EXERCISE OBJECTIVE
The required answer is every line of the data containing the word "order".

━━━ DATA FOR THE TASK

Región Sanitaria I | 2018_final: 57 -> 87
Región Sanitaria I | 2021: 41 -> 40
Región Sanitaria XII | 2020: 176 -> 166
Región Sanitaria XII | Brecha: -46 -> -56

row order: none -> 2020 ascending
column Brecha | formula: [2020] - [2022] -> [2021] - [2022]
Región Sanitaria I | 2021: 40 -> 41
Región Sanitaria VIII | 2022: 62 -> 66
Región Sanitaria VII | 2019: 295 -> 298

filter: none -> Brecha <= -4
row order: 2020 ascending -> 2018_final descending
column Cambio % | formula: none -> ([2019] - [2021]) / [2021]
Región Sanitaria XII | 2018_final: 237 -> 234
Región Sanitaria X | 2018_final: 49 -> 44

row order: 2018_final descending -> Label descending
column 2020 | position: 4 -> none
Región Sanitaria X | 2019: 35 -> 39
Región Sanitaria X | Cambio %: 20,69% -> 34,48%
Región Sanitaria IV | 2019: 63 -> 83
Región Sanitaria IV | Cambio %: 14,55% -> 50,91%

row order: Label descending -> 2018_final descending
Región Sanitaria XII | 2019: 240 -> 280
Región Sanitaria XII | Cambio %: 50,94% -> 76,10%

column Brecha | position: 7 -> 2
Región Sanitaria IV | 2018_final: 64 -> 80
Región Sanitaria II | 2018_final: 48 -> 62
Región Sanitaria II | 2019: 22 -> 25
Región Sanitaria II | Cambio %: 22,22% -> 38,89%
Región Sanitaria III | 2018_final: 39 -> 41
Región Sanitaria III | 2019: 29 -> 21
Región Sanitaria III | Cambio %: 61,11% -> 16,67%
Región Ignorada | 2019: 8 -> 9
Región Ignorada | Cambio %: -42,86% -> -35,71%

━━━━━━
━━━ DATA FOR THE TASK

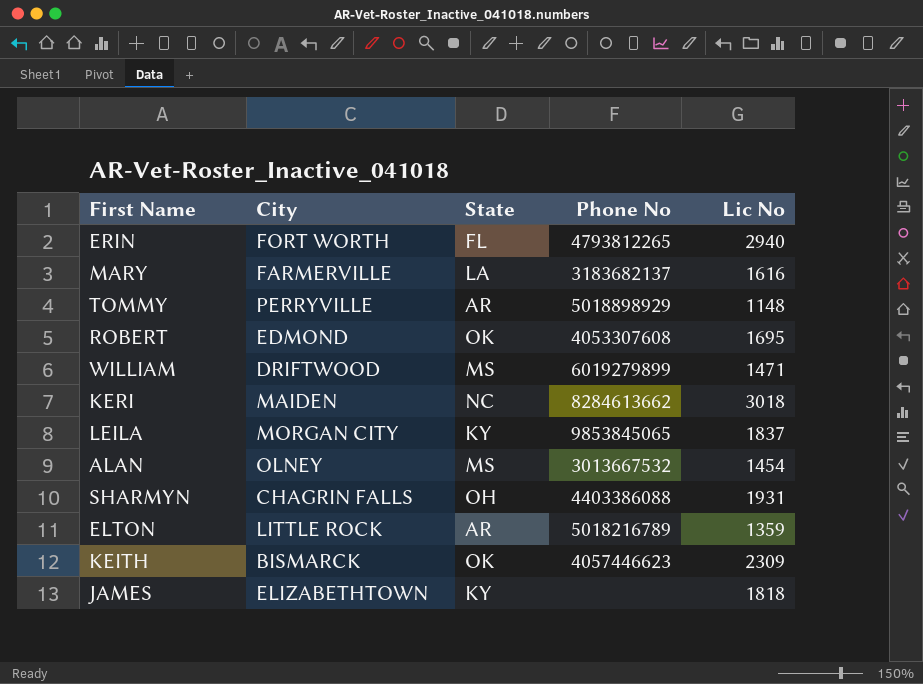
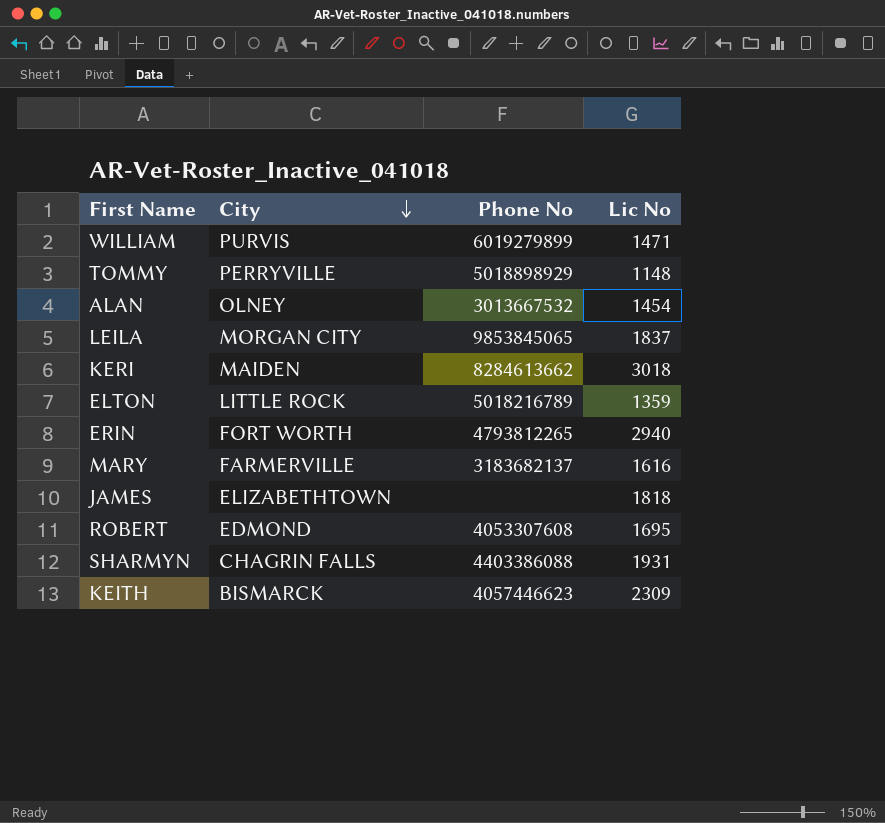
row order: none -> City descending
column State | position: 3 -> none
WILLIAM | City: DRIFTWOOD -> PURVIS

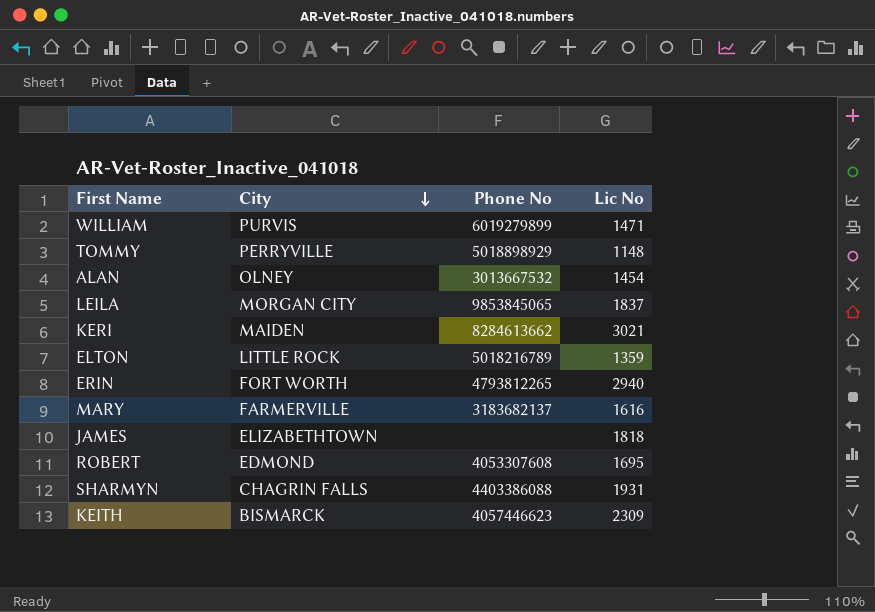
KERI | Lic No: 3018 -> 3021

━━━━━━
━━━ DATA FOR THE TASK

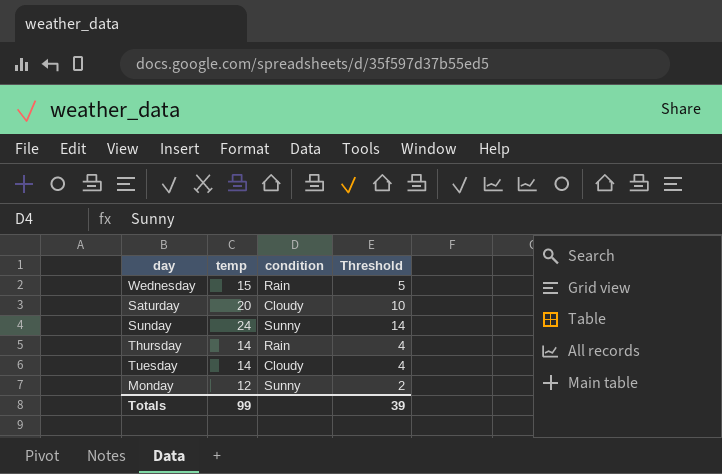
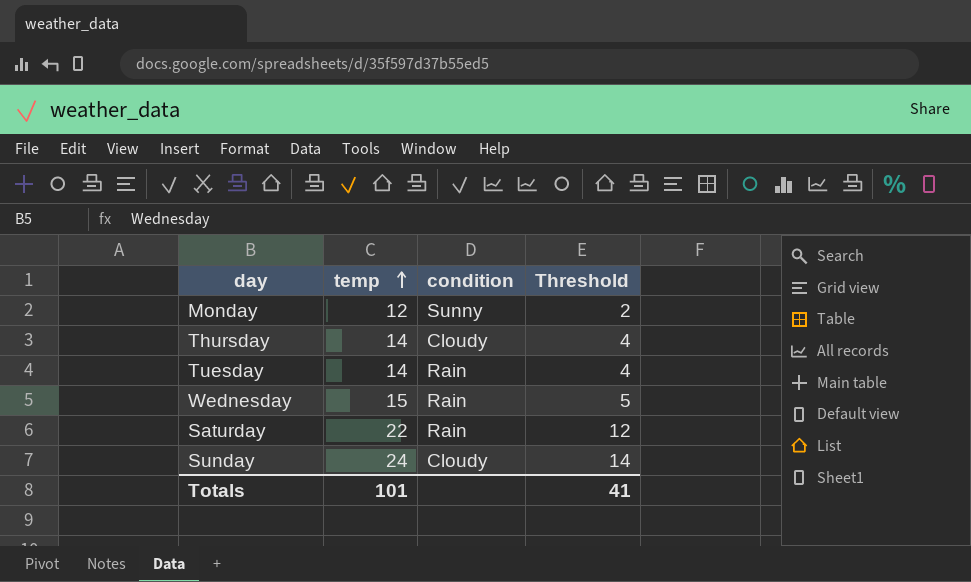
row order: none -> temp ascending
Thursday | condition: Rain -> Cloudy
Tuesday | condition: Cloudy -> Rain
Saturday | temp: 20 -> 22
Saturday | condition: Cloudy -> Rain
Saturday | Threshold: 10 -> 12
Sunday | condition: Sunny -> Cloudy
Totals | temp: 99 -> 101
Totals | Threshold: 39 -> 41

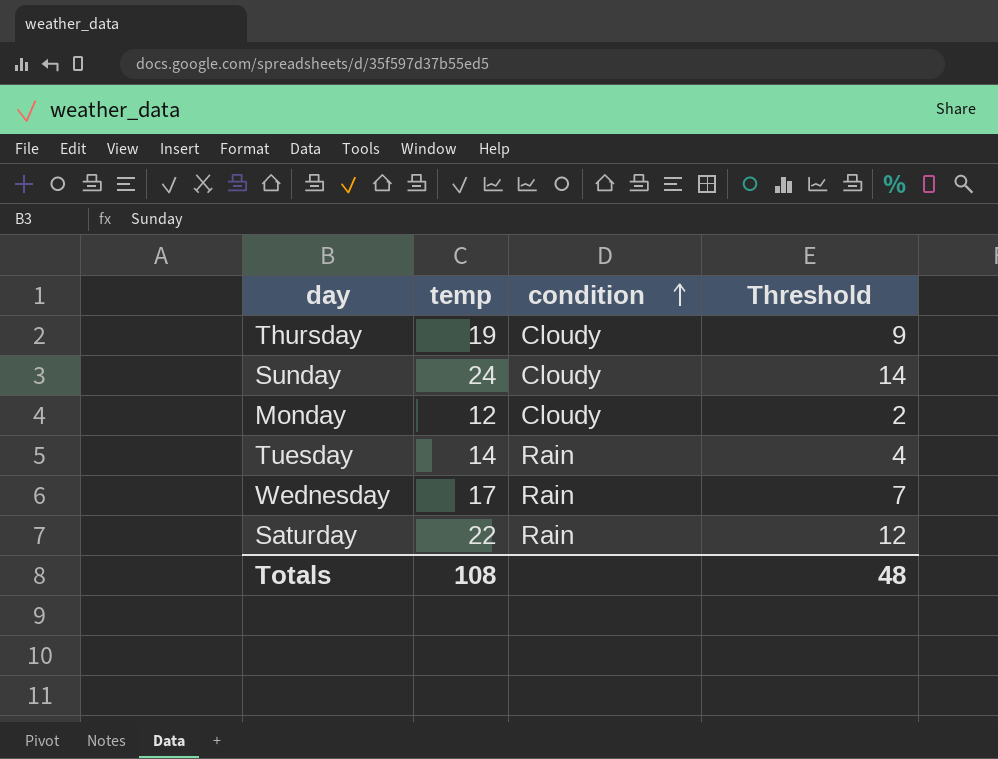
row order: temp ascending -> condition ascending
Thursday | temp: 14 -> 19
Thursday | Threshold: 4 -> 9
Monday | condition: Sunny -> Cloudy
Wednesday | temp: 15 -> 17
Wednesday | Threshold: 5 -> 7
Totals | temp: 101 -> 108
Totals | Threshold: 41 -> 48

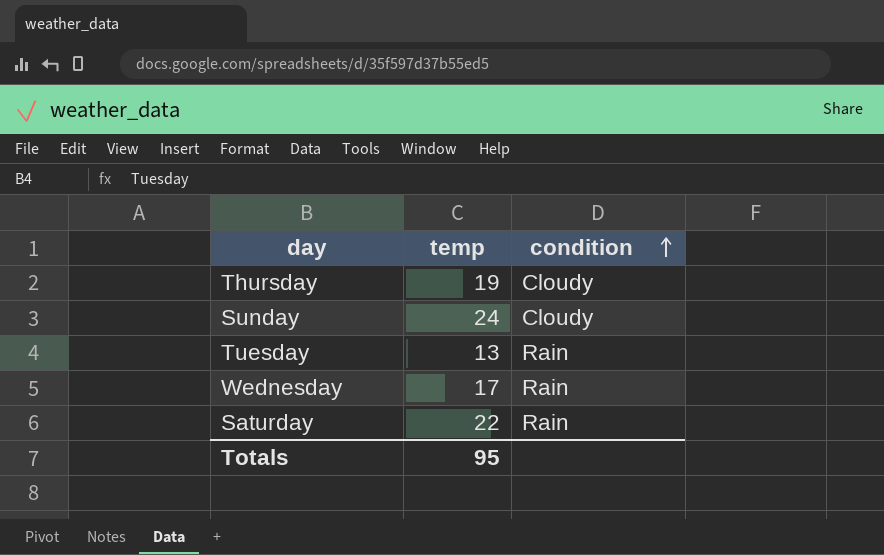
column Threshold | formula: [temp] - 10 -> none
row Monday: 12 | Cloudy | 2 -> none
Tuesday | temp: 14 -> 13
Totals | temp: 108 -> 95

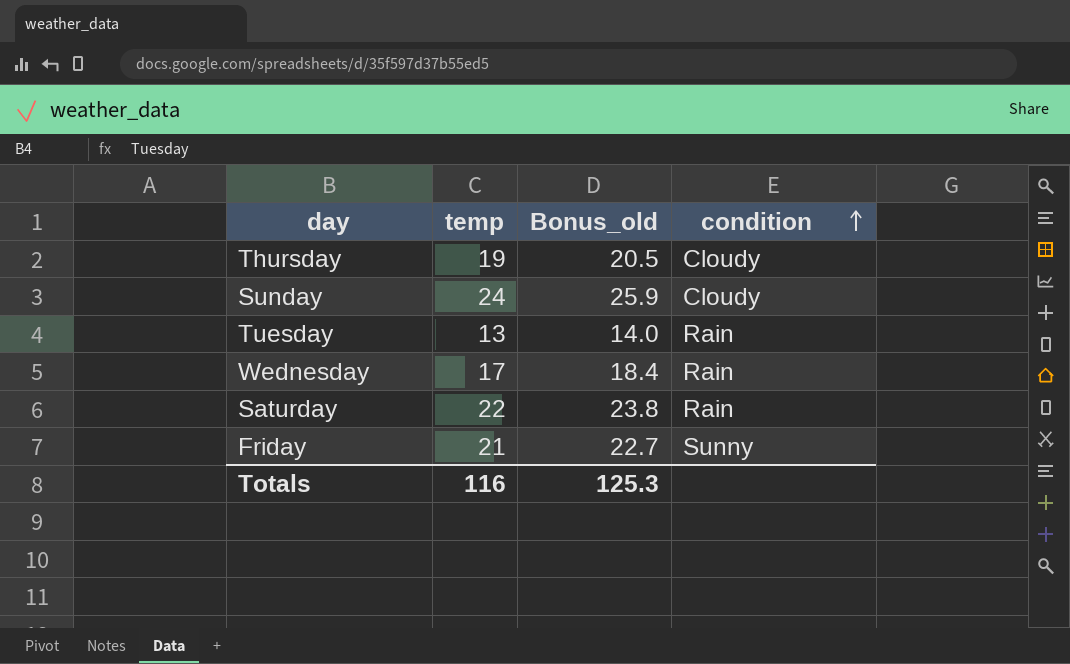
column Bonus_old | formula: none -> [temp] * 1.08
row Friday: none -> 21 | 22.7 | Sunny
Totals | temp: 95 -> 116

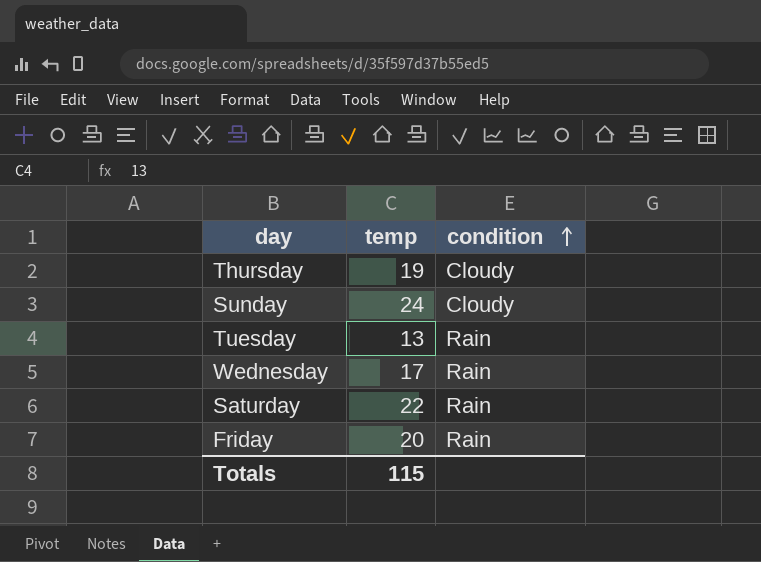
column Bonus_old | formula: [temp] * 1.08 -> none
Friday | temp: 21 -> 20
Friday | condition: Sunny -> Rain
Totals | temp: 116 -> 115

━━━━━━

COMPLETED TASK
row order: none -> 2020 ascending
row order: 2020 ascending -> 2018_final descending
row order: 2018_final descending -> Label descending
row order: Label descending -> 2018_final descending
row order: none -> City descending
row order: none -> temp ascending
row order: temp ascending -> condition ascending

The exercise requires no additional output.